Exact transcription begins at the first line of the material below and ends with the line holding "- File Handeling"; pictures are skipped.

Given data:
"""

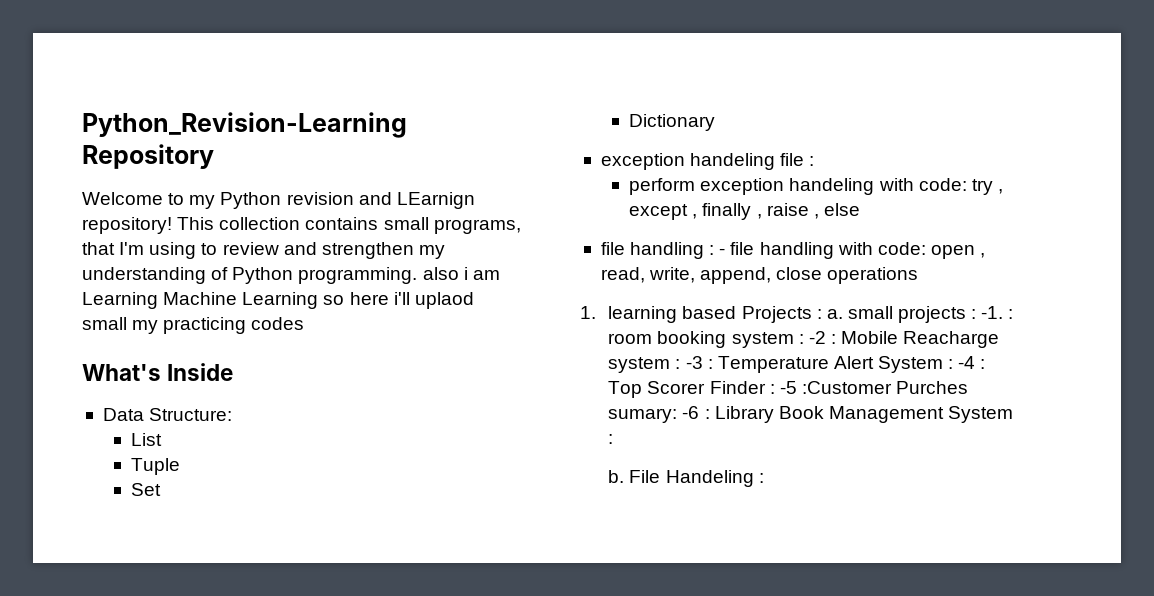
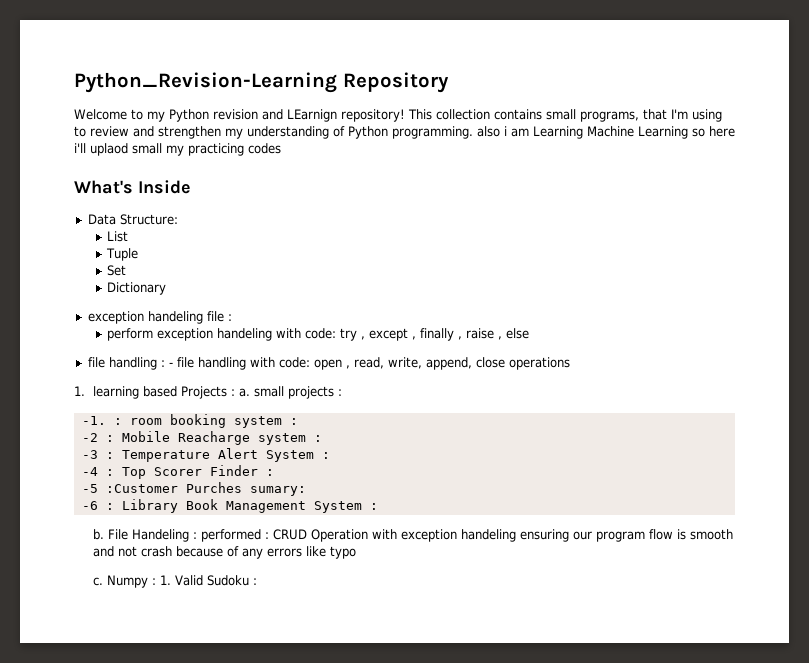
- 1. learning based Projects : a. small projects : -1. : room booking system : -2 : Mobile Reacharge system : -3 : Temperature Alert System : -4 : Top Scorer Finder : -5 :Customer Purches sumary: -6 : Library Book Management System :
+ 1. learning based Projects : a. small projects :
+ -1. : room booking system :
+ -2 : Mobile Reacharge system :
+ -3 : Temperature Alert System :
+ -4 : Top Scorer Finder :
+ -5 :Customer Purches sumary:
+ -6 : Library Book Management System :
- File Handeling :
+ File Handeling : performed : CRUD Operation with exception handeling ensuring our program flow is smooth and not crash because of any errors like typo
+ c. Numpy : 1. Valid Sudoku :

"""

Final answer:
- 1. learning based Projects : a. small projects : -1. : room booking system : -2 : Mobile Reacharge system : -3 : Temperature Alert System : -4 : Top Scorer Finder : -5 :Customer Purches sumary: -6 : Library Book Management System :
+ 1. learning based Projects : a. small projects :
+ -1. : room booking system :
+ -2 : Mobile Reacharge system :
+ -3 : Temperature Alert System :
+ -4 : Top Scorer Finder :
+ -5 :Customer Purches sumary:
+ -6 : Library Book Management System :
- File Handeling :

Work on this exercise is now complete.